Table 1 shows mean intakes for total fruit, whole fruit and 100% fruit juice by age group, income to poverty ratio and race/ethnicity. Total fruit cup equivalents for the population ≥ 4y were 1.06, far short of the recommended amounts: 1.5 to 2.0 cup equivalents per day, depending on age.
Mean levels of total fruit consumption by age exhibited a bimodal distribution. Young children (4-13y) and adults ≥ 51y consumed more total fruit than either adolescents or younger adults. Men consumed more total fruit than women, a finding likely driven by higher energy intakes among men. In analyses unadjusted for socio-demographic covariates, total fruit consumption increased with family income-to-poverty ratio and was higher for Mexican-Americans and other Hispanics than for non-Hispanic whites and non-Hispanic blacks. Results were unchanged upon adjustment for age group, gender, race/ethnicity (for income results) and income (for race/ethnicity results).

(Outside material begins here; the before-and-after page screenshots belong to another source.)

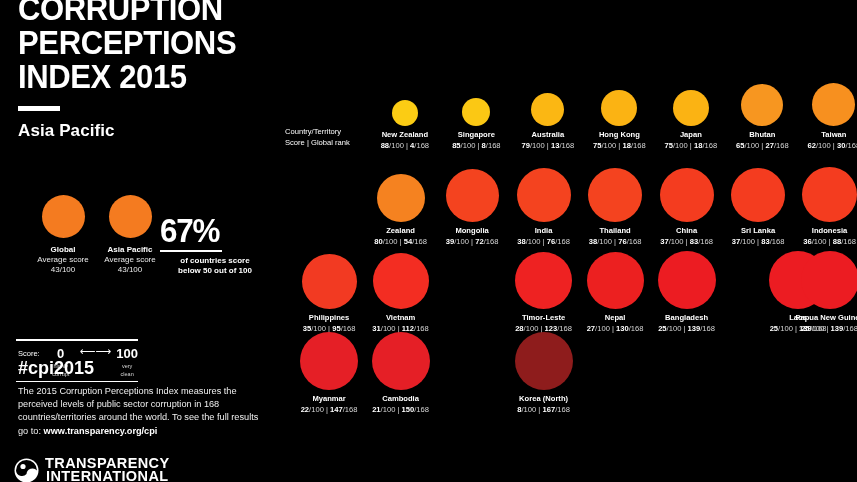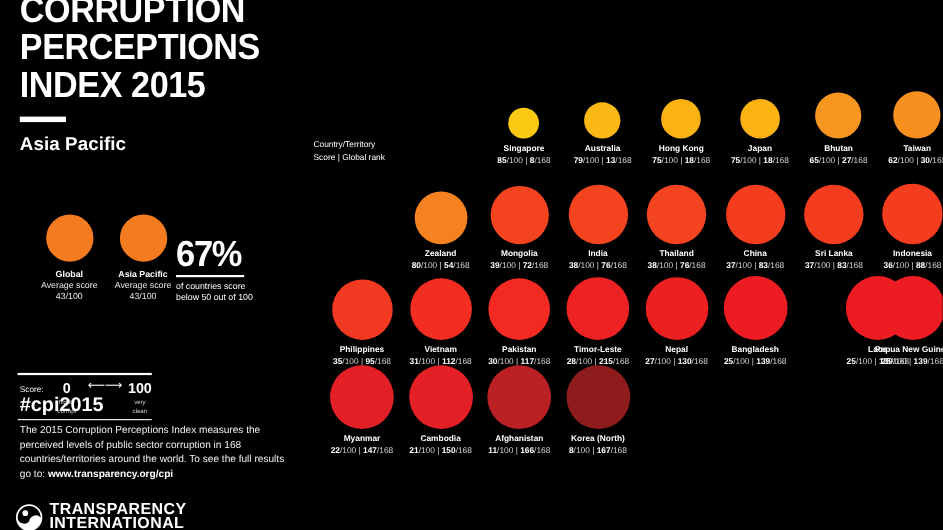--- a/index.html
+++ b/index.html
@@ -46,21 +46,21 @@
   }
   .avg-label { font-size: 8px; font-weight: bold; line-height: 10px; color:#fff; }
   .avg-sub { font-size: 8px; line-height: 10px; color: #e8e8e8; font-weight: normal;}
 
   .pct-block { position: absolute; left: 160px; top: 214px; width: 110px; }
   .pct-num {
     font-size: 33px; font-weight: bold; letter-spacing: -1.2px; line-height: 33px;
     transform: scaleX(0.95); transform-origin: left center;
   }
   .pct-rule { width: 62px; height: 2px; background: #fff; margin: 3px 0 4px 0; }
-  .pct-desc { font-size: 8px; font-weight: normal; line-height: 10px; color: #fff; }
+  .pct-desc { font-size: 8px; font-weight: bold; line-height: 10px; color: #fff; text-align: center; }
 
   
   .scale-box { position: absolute; left: 16px; top: 303px; width: 122px; margin-top: 36px; }
   .scale-hr { width: 122px; height: 1.5px; background: #ffffff; }
   .scale-inner { display: flex; align-items: flex-start; padding: 3px 0 3px 2px; }
   .scale-word { font-size: 7.5px; color: #fff; padding-top: 5px; margin-right: 7px; }
   .scale-ends { display:flex; align-items: flex-start; }
   .scale-end { text-align: center; }
   .scale-val { font-size: 13px; font-weight: bold; line-height: 13px; }
   .scale-cap { font-size: 5.5px; color: #d8d8d8; line-height: 8px; display:block; }
@@ -70,21 +70,21 @@
 
   
   .hash { position: absolute; left: 18px; top: 358px; font-size: 18px; font-weight: bold; }
   .para { position: absolute; left: 18px; top: 385px; width: 246px;
           font-size: 9.2px; line-height: 13.2px; color: #efefef; }
   .para b { font-weight: bold; color: #fff; }
 
   
   .logo { position: absolute; left: 14px; top: 457px; display:flex; align-items:center; }
   .logo-mark { width: 25px; height: 25px; margin-right: 6px; }
-  .logo-text { line-height: 13px; }
+  .logo-text { line-height: 13px; text-align: center; }
   .logo-t1 { font-size: 14.5px; font-weight: bold; letter-spacing: 0.4px; }
   .logo-t2 { font-size: 14.5px; font-weight: bold; letter-spacing: 0.4px; }
 
   
   #grid { position: absolute; left: 285px; top: 0; width: 572px; height: 482px; }
   .row { position: absolute; left: 0; width: 572px; }
   .row1 { top: 86px; height: 62px; }
   .row2 { top: 160px; height: 90px; }
   .row3 { top: 247px; height: 88px; }
   .row4 { top: 328px; height: 80px; }
@@ -174,20 +174,27 @@
     </div>
   </div>
 
   <div id="grid">
 
     <div class="row row1">
       <div class="cell cell-head" style="left:0px; bottom:0;">
         <div class="head-text">Country/Territory</div>
         <div class="head-text">Score | Global rank</div>
       </div>
+    <div class="cell" style="left: 84.37px; top: 0px;">
+          <div class="dotwrap" style="height: 40px;">
+            <span class="dot" style="width: 26px; height: 26px; background: rgb(251, 204, 20);"></span>
+          </div>
+          <div class="cname">New Zealand</div>
+          <div class="cscore"><b>88</b><span class="sl">/100</span><span class="sl"> | </span><b>4</b><span class="sl">/168</span></div>
+        </div>
         <div class="cell" style="left: 155.87px; top: 0px;">
           <div class="dotwrap" style="height: 40px;">
             <span class="dot" style="width: 28px; height: 28px; background: rgb(251, 200, 20);"></span>
           </div>
           <div class="cname">Singapore</div>
           <div class="cscore"><b>85</b><span class="sl">/100</span><span class="sl"> | </span><b>8</b><span class="sl">/168</span></div>
         </div>
         <div class="cell" style="left: 227.37px; top: 0px;">
           <div class="dotwrap" style="height: 40px;">
             <span class="dot" style="width: 33px; height: 33px; background: rgb(251, 183, 19);"></span>
@@ -284,33 +291,26 @@
           <div class="cname">Philippines</div>
           <div class="cscore"><b>35</b><span class="sl">/100</span><span class="sl"> | </span><b>95</b><span class="sl">/168</span></div>
         </div>
         <div class="cell" style="left: 80.08px; top: 0px;">
           <div class="dotwrap" style="height: 62px;">
             <span class="dot" style="width: 56px; height: 56px; background: rgb(243, 45, 34);"></span>
           </div>
           <div class="cname">Vietnam</div>
           <div class="cscore"><b>31</b><span class="sl">/100</span><span class="sl"> | </span><b>112</b><span class="sl">/168</span></div>
         </div>
-        <div class="cell" style="left: 151.58px; top: 0px;">
-          <div class="dotwrap" style="height: 62px;">
-            <span class="dot" style="width: 56px; height: 56px; background: rgb(243, 42, 33);"></span>
-          </div>
-          <div class="cname">Pakistan</div>
-          <div class="cscore"><b>30</b><span class="sl">/100</span><span class="sl"> | </span><b>117</b><span class="sl">/168</span></div>
-        </div>
         <div class="cell" style="left: 223.08px; top: 0px;">
           <div class="dotwrap" style="height: 62px;">
             <span class="dot" style="width: 57px; height: 57px; background: rgb(238, 34, 34);"></span>
           </div>
           <div class="cname">Timor-Leste</div>
-          <div class="cscore"><b>28</b><span class="sl">/100</span><span class="sl"> | </span><b>215</b><span class="sl">/168</span></div>
+          <div class="cscore"><b>28</b><span class="sl">/100</span><span class="sl"> | </span><b>123</b><span class="sl">/168</span></div>
         </div>
         <div class="cell" style="left: 294.58px; top: 0px;">
           <div class="dotwrap" style="height: 62px;">
             <span class="dot" style="width: 57px; height: 57px; background: rgb(236, 32, 32);"></span>
           </div>
           <div class="cname">Nepal</div>
           <div class="cscore"><b>27</b><span class="sl">/100</span><span class="sl"> | </span><b>130</b><span class="sl">/168</span></div>
         </div>
         <div class="cell" style="left: 366.08px; top: 0px;">
           <div class="dotwrap" style="height: 62px;">
@@ -342,27 +342,20 @@
           <div class="cname">Myanmar</div>
           <div class="cscore"><b>22</b><span class="sl">/100</span><span class="sl"> | </span><b>147</b><span class="sl">/168</span></div>
         </div>
         <div class="cell" style="left: 80.08px; top: 0px;">
           <div class="dotwrap" style="height: 62px;">
             <span class="dot" style="width: 58px; height: 58px; background: rgb(229, 31, 38);"></span>
           </div>
           <div class="cname">Cambodia</div>
           <div class="cscore"><b>21</b><span class="sl">/100</span><span class="sl"> | </span><b>150</b><span class="sl">/168</span></div>
         </div>
-        <div class="cell" style="left: 151.58px; top: 0px;">
-          <div class="dotwrap" style="height: 62px;">
-            <span class="dot" style="width: 58px; height: 58px; background: rgb(187, 32, 37);"></span>
-          </div>
-          <div class="cname">Afghanistan</div>
-          <div class="cscore"><b>11</b><span class="sl">/100</span><span class="sl"> | </span><b>166</b><span class="sl">/168</span></div>
-        </div>
         <div class="cell" style="left: 223.08px; top: 0px;">
           <div class="dotwrap" style="height: 62px;">
             <span class="dot" style="width: 58px; height: 58px; background: rgb(142, 28, 28);"></span>
           </div>
           <div class="cname">Korea (North)</div>
           <div class="cscore"><b>8</b><span class="sl">/100</span><span class="sl"> | </span><b>167</b><span class="sl">/168</span></div>
         </div>
       </div>
   </div>
 

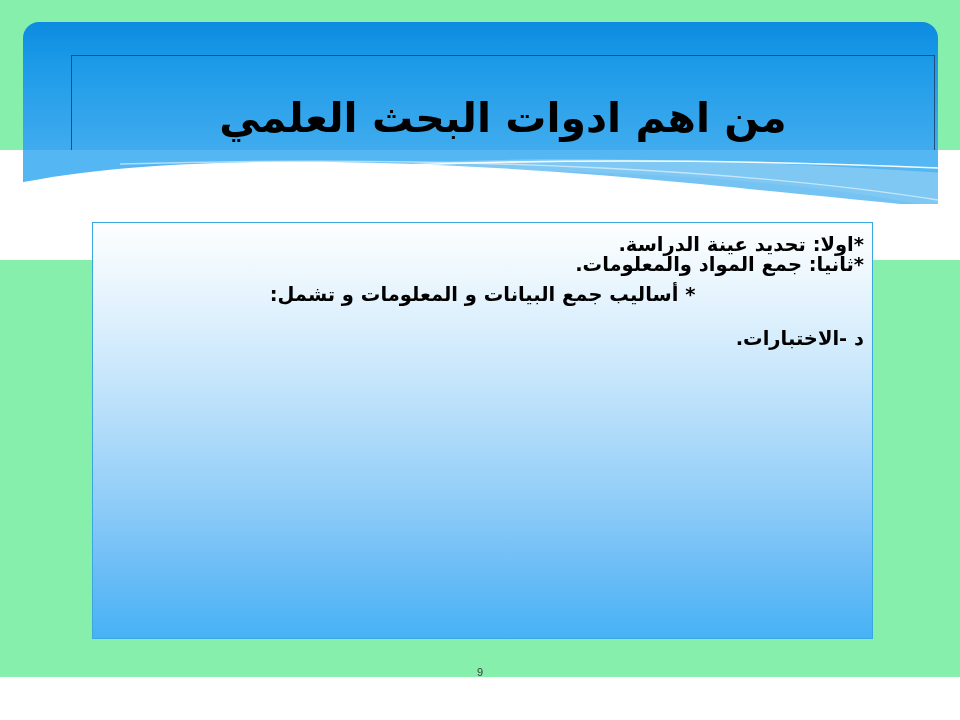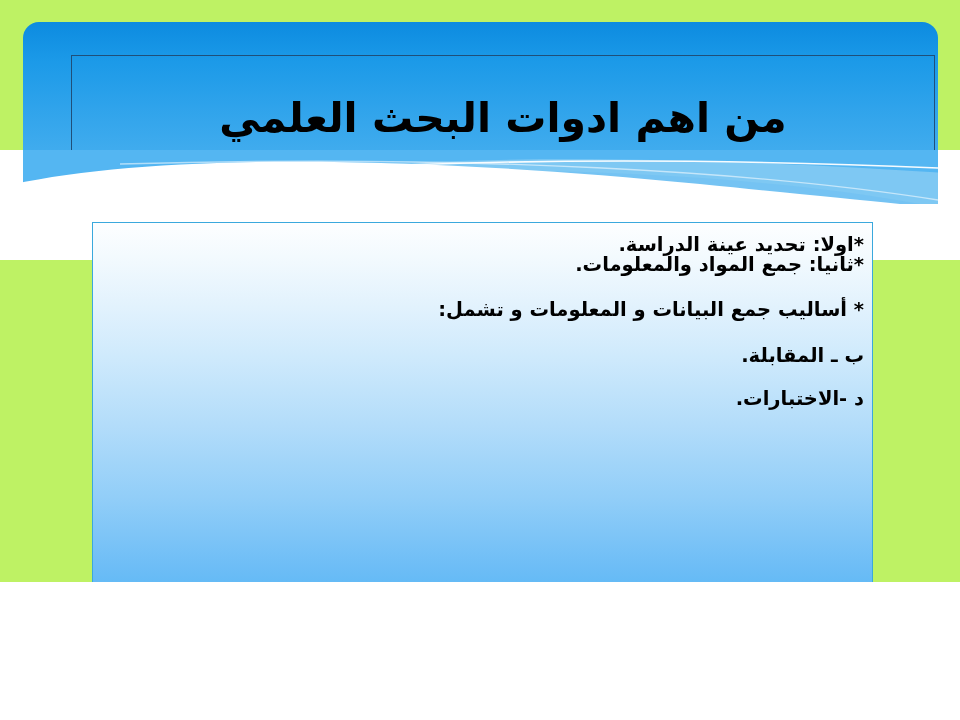--- a/index.html
+++ b/index.html
@@ -11,22 +11,22 @@
   body {
     width: 960px;
     height: 720px;
     overflow: hidden;
     font-family: "DejaVu Sans", "Liberation Sans", sans-serif;
   }
 
   .slide {
     position: relative;
     width: 960px;
-    height: 582px;
-    background: #bef264;
+    height: 677px;
+    background: #86efac;
     overflow: hidden;
   }
 
   
   .header-band {
     position: absolute;
     left: 23px;
     top: 22px;
     width: 915px;
     height: 182px;
@@ -110,21 +110,21 @@
     line-height: 1.0;
     white-space: nowrap;
     color: #000000;
     font-weight: bold;
     text-align: right;
     direction: rtl;
   }
 
   .line-1 { margin-top: 10px; }
   .line-2 { }
-  .line-3 { margin-top: 26px; }
+  .line-3 { margin-top: 11px; text-align: center; }
   .line-4 { margin-top: 21px; }
   .line-5 { margin-top: 26px; }
   .line-6 { margin-top: 16px; }
   .line-7 { margin-top: 24px; }
 
   
   .slide-number {
     position: absolute;
     left: 0;
     right: 0;
@@ -174,20 +174,19 @@
       <rect x="0" y="0" width="23" height="54" fill="#ffffff"></rect>
       <rect x="938" y="0" width="22" height="54" fill="#ffffff"></rect>
     </svg>
   </div>
 
   <div class="body-box">
     <div class="body-text">
       <div class="body-line line-1">*اولا: تحديد عينة الدراسة.</div>
       <div class="body-line line-2">*ثانيا: جمع المواد والمعلومات.</div>
       <div class="body-line line-3">* أساليب جمع البيانات و المعلومات و تشمل:</div>
-      <div class="body-line line-5">ب ـ المقابلة.</div>
       <div class="body-line line-7">د -الاختبارات.</div>
     </div>
   </div>
 
   <div class="slide-number">9</div>
 
 </div>
 
 </body></html>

On average, total fruit consumption was composed of 0.68 cup equivalents of whole fruit and 0.37 cup equivalents of 100% fruit juice. However, distinct gradients were observed in whole fruit versus 100% fruit juice consumption by age group, race/ethnicity and family income. Older adults consumed the most whole fruits (0.77 cup equiv/d), while the consumption of 100% juice declined sharply with age, from 0.45 cup equiv/d at age 4-13y to 0.29 cup equiv/d for those ages ≥ 50y.
Whole fruit consumption was lower among individuals living in lower income households (p < 0.001), and was lowest in the non-Hispanic black population (0.53 cup equiv/d, p < 0.001) as compared to the other race/ethnicity groups. Conversely, 100% fruit juice consumption was higher at lower incomes and was higher among Mexican-American and non-Hispanic black as compared to non-Hispanic whites. Results for whole fruit were not impacted upon adjustment for age group, gender, race/ethnicity (for income analyses) and income (for race/ethnicity analyses). However, adjustment for age group, gender and race/ethnicity did result in non-significant differences in fruit juice consumption between the lowest and highest income groups. This suggests that the strong relationship between race/ethnicity and fruit juice consumption was driving the unadjusted association by income.
Table 2 shows the proportion of the population consuming less than the recommended amount of total fruit. The thresholds used were 1.5 and 2.0 cup equivalents. On average, 75% of the population failed to meet the 1.5 cup equivalents threshold, whereas 87% failed to meet the 2.0 cup threshold. Failing to meet the total fruit thresholds was associated with being female, mid-to-lower-income and non-Hispanic black. This socio-demographic gradient was observed for all age groups.
Figure 1 shows the social gradient by family income-to-poverty ratio in consumption of whole fruit versus 100% fruit juice by age group. Panel A and B show the mean intakes of whole and 100% fruit juice, respectively, while Panel C shows the proportion of total fruit from whole fruit. Among all age groups, individuals with the lowest income consumed significantly less whole fruit than higher income individuals (p < 0.01). Among children 4-13y lower-income children consumed significantly more 100% fruit juice than higher-income children. Interestingly, among older adults the opposite was true, with lower income adults consuming significantly less 100% fruit juice than higher income adults, though absolute intakes of fruit juice were lower in this population sub-group. Adjustment for gender and race/ethnicity did not alter the observed age-specific associations between family income and whole fruit and 100% fruit juice consumption. Overall, whole fruit accounted for about 65% of total fruit consumption. The proportion of total fruit cup equivalents from 100% fruit juice ranged from 27-42%, depending on age. Consuming a greater proportion of total fruit from whole fruit was associated with being female, non-Hispanic white, and living in a higher income household (data for gender and race not shown, data for income shown in Figure 1). By contrast, consuming a higher proportion of total fruit from 100% fruit juice was associated with being non-Hispanic black and having a lower income (data for race not shown, data for income shown in Figure 1).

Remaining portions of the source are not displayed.